[Records contained in a dataset]

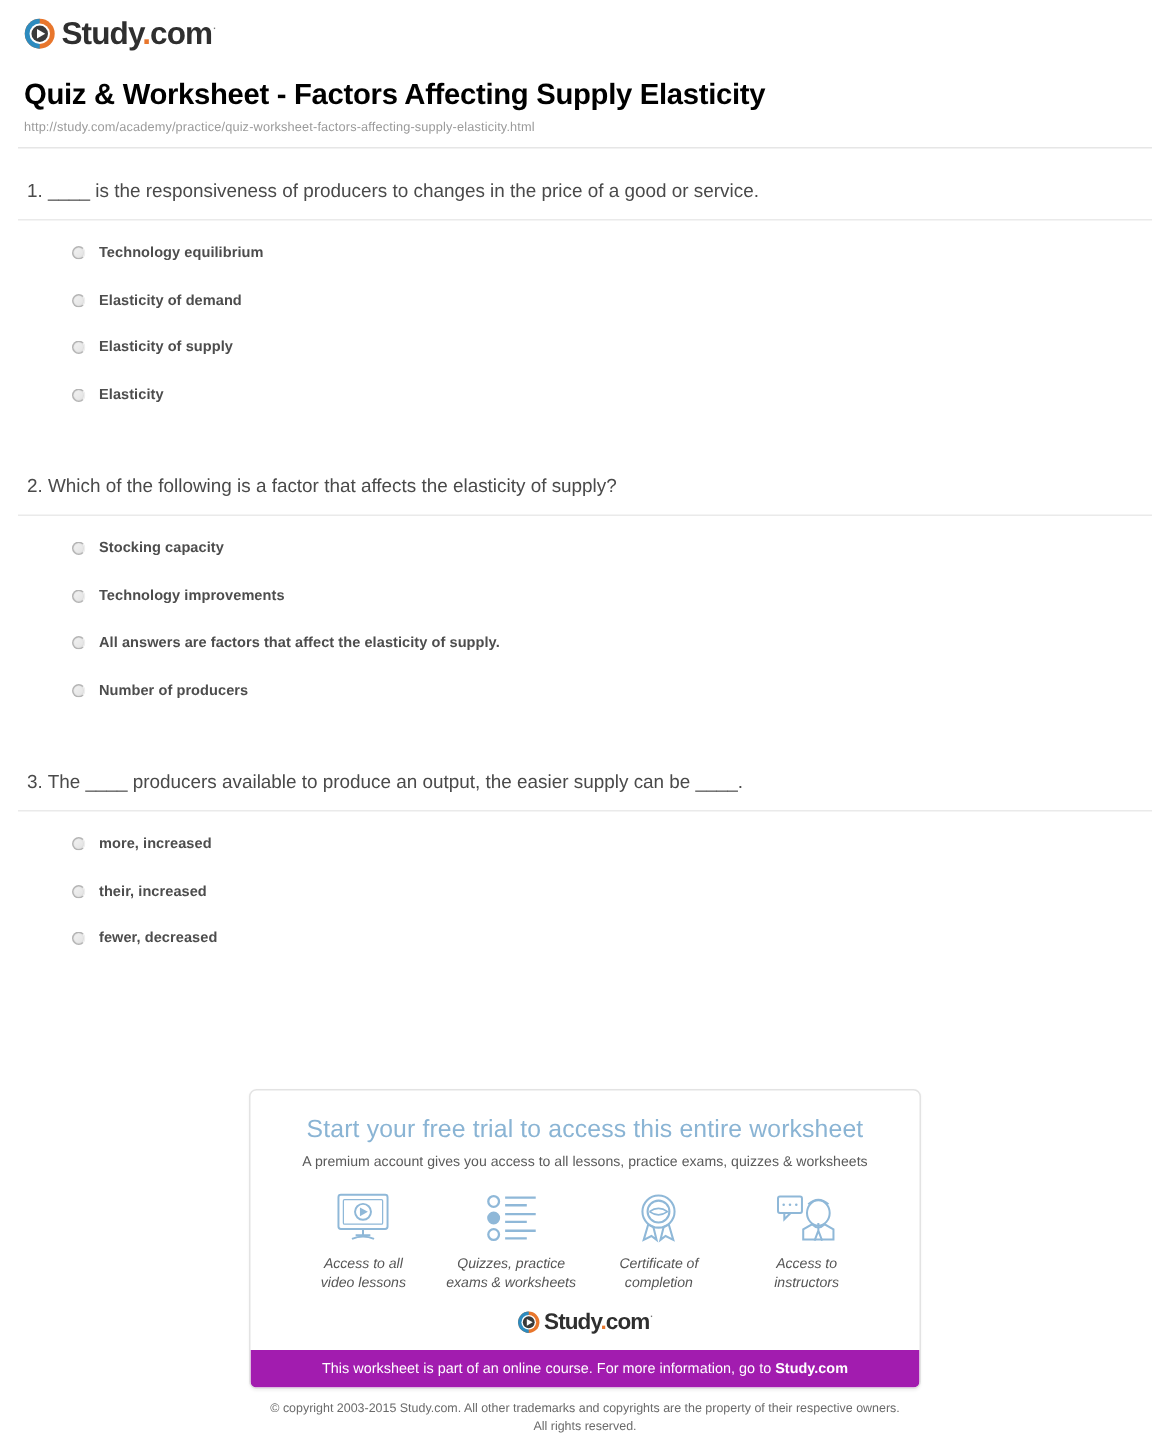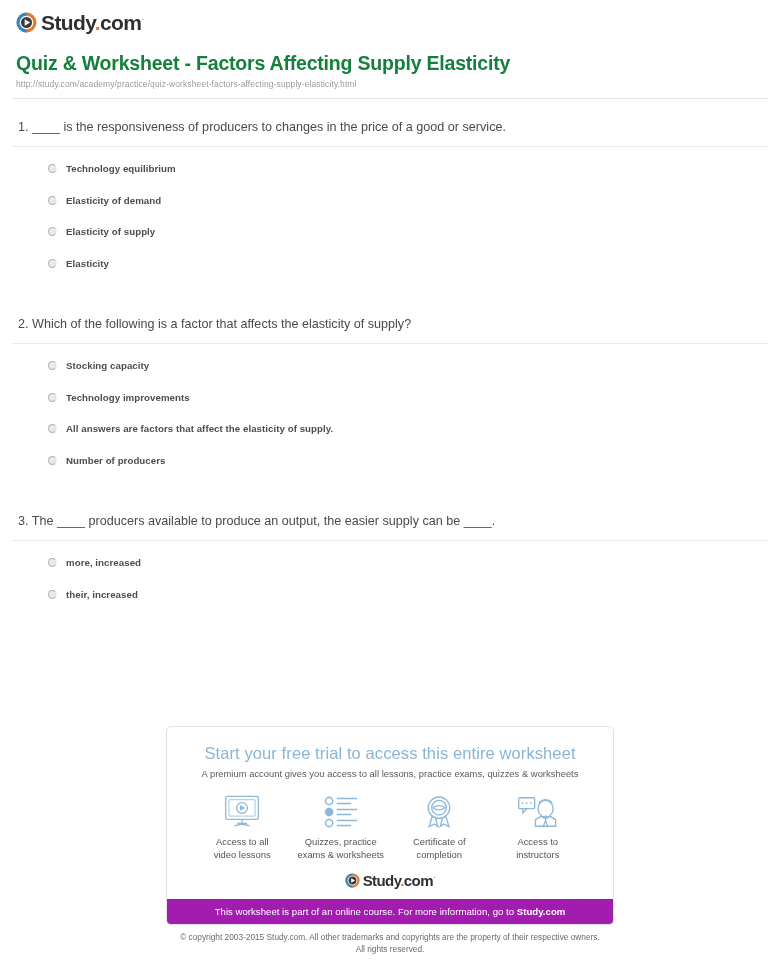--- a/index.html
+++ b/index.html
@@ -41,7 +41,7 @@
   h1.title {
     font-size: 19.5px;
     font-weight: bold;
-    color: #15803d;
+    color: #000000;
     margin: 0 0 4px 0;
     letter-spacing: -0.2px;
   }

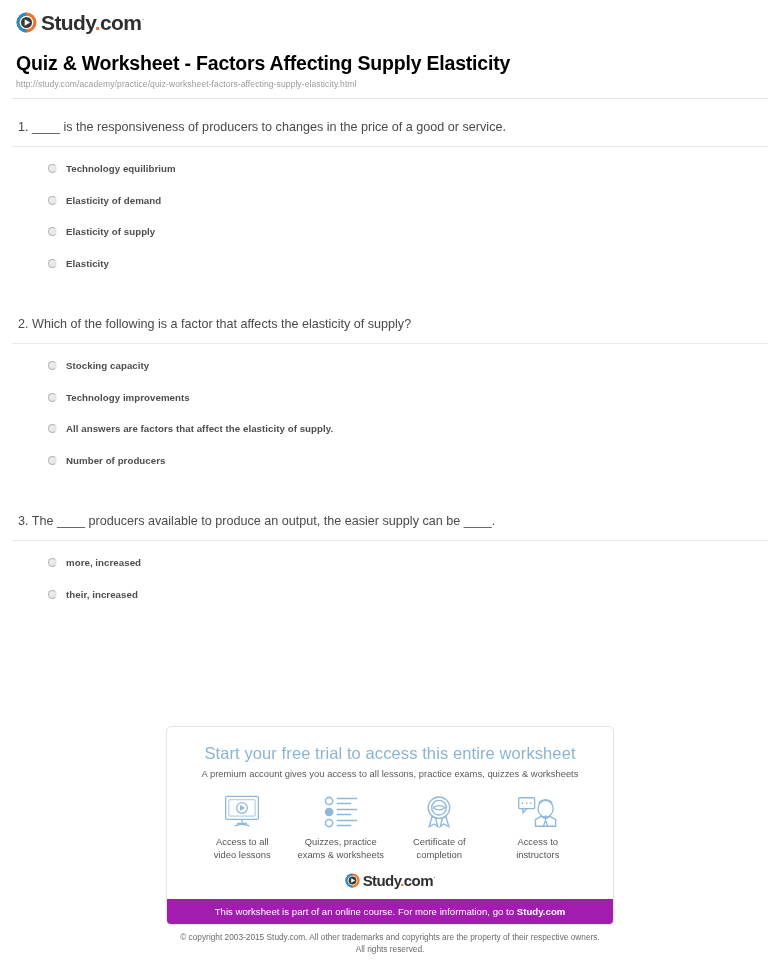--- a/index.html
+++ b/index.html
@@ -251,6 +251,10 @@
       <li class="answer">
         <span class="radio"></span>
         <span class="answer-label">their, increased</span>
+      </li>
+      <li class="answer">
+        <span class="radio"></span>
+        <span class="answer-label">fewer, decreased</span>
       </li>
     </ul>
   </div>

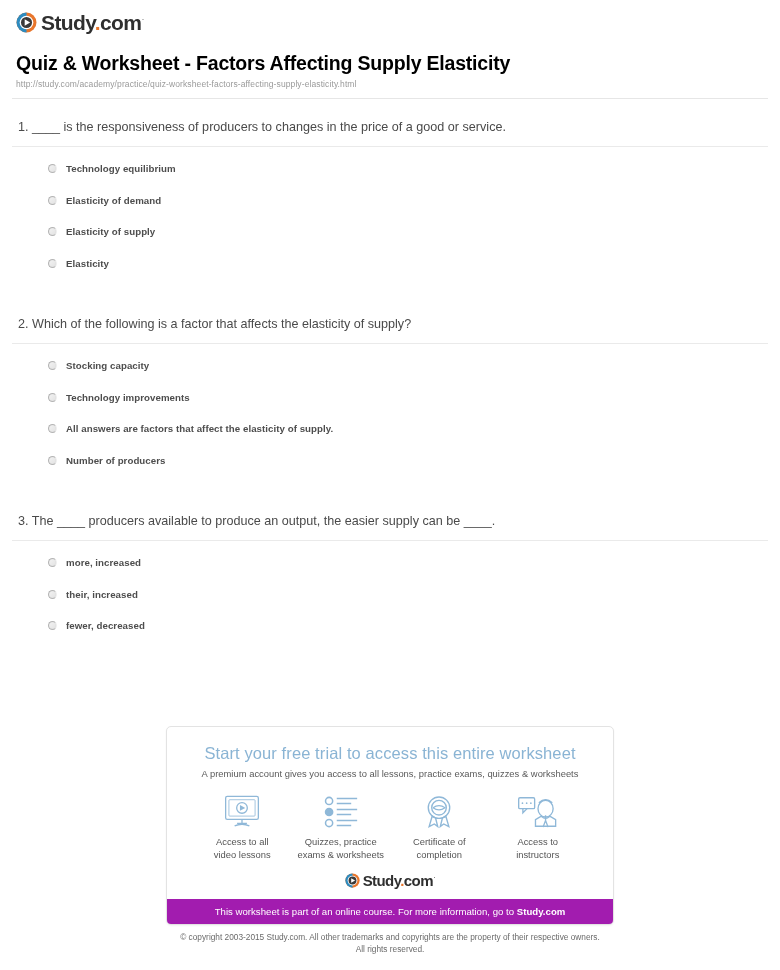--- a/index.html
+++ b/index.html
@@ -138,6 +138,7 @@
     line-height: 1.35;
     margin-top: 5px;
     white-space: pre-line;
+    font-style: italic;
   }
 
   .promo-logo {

==

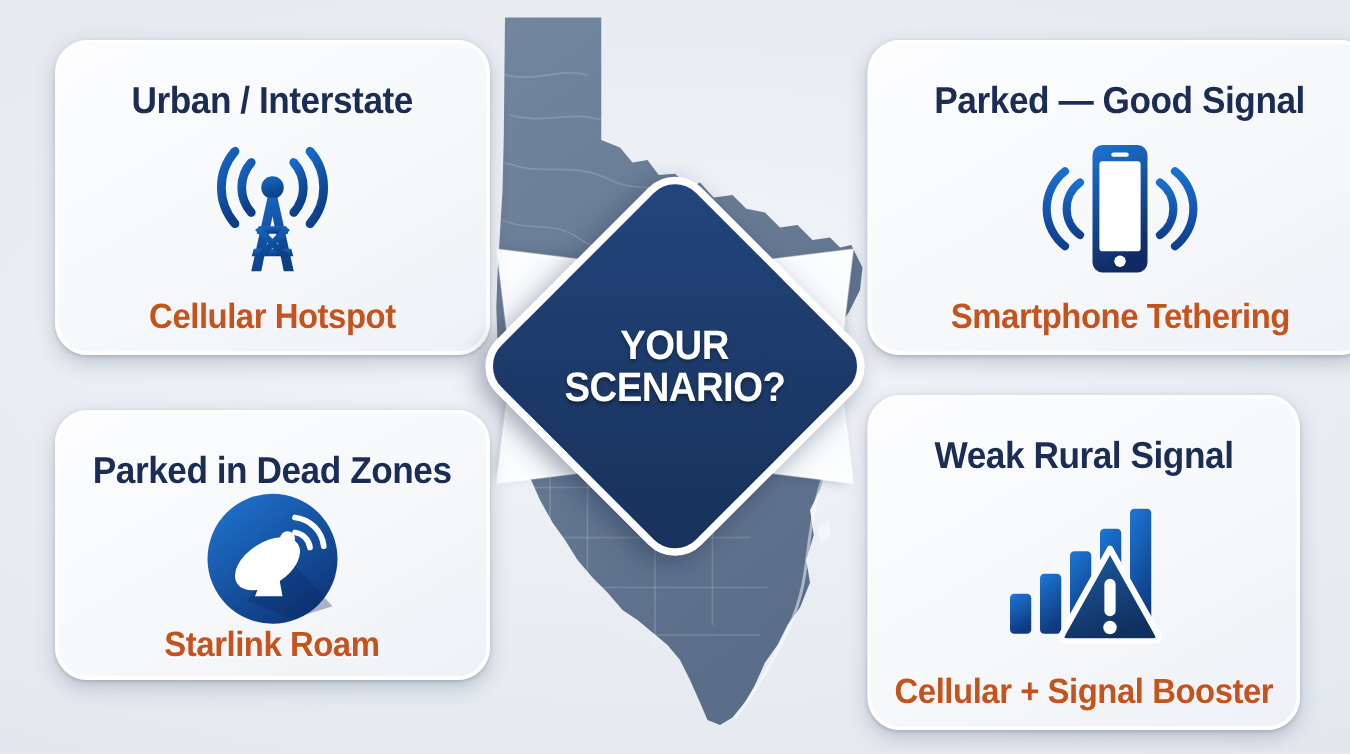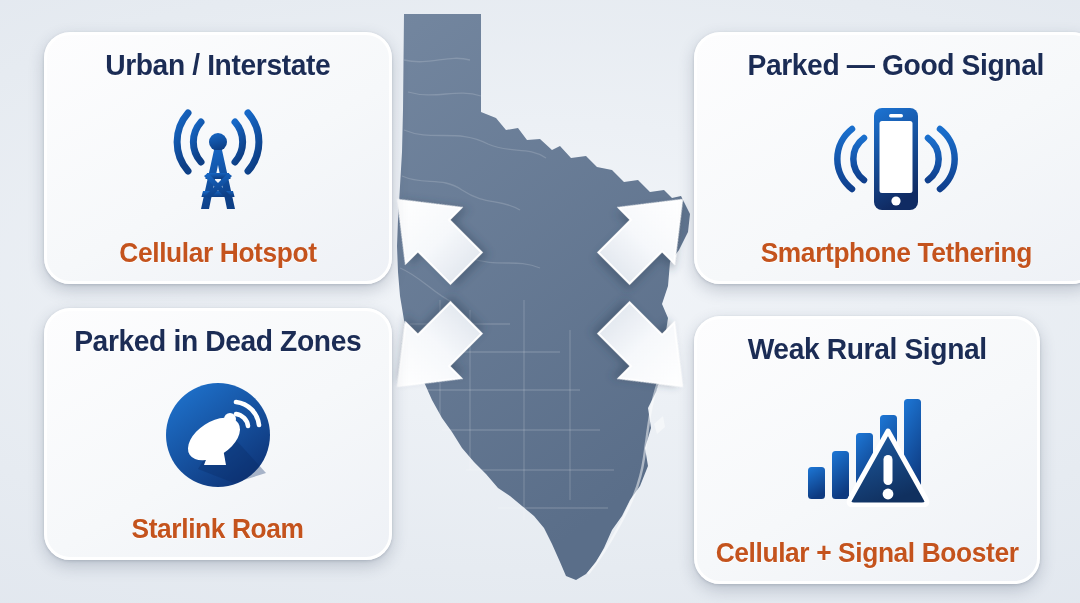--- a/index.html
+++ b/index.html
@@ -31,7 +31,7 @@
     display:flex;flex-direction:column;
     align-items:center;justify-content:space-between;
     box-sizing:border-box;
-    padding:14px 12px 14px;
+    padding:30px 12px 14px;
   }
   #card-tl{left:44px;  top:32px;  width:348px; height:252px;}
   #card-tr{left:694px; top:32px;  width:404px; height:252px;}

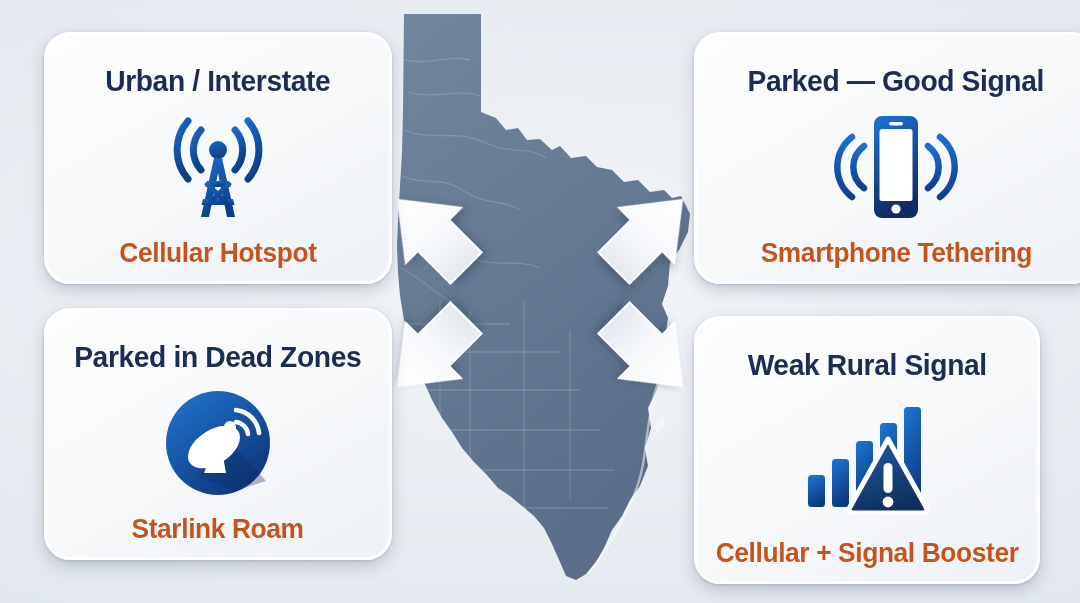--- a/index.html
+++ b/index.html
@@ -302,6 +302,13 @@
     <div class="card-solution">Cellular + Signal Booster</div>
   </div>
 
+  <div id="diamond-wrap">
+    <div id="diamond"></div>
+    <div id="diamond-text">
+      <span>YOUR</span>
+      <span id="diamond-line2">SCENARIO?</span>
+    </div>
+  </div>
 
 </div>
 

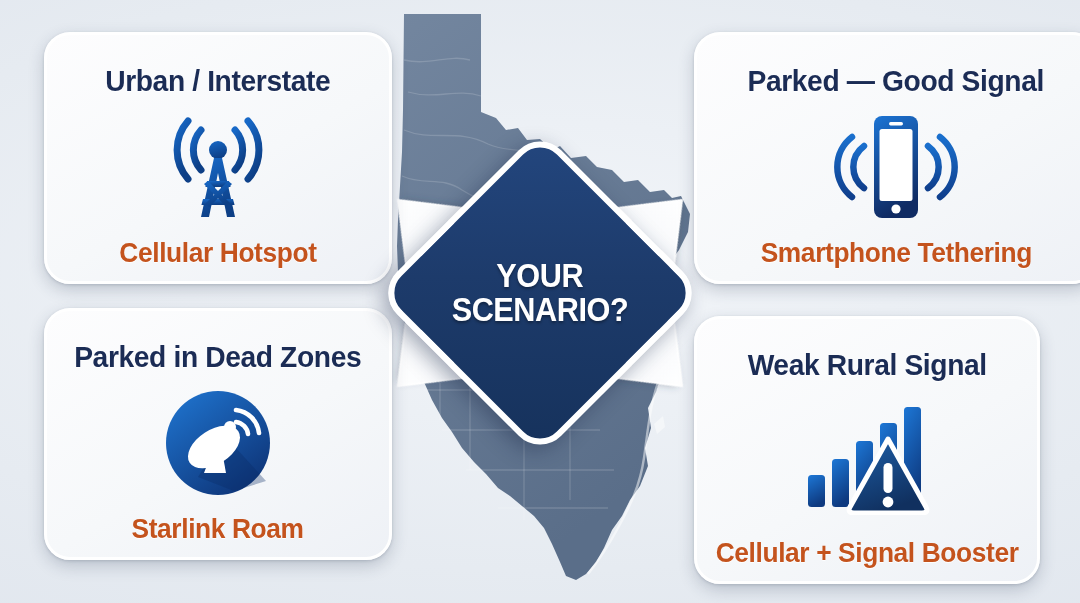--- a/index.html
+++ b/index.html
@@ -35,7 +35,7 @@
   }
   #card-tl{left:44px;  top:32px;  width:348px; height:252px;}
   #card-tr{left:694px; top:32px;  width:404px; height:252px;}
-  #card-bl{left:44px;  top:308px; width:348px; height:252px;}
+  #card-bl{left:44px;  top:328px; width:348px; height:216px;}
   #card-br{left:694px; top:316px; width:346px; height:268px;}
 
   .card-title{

*What you will do*.
Would you copy out each line of the records above where the word "radio" occurs?

*Reply to the exercise*.
         <span class="radio"></span>
+        <span class="radio"></span>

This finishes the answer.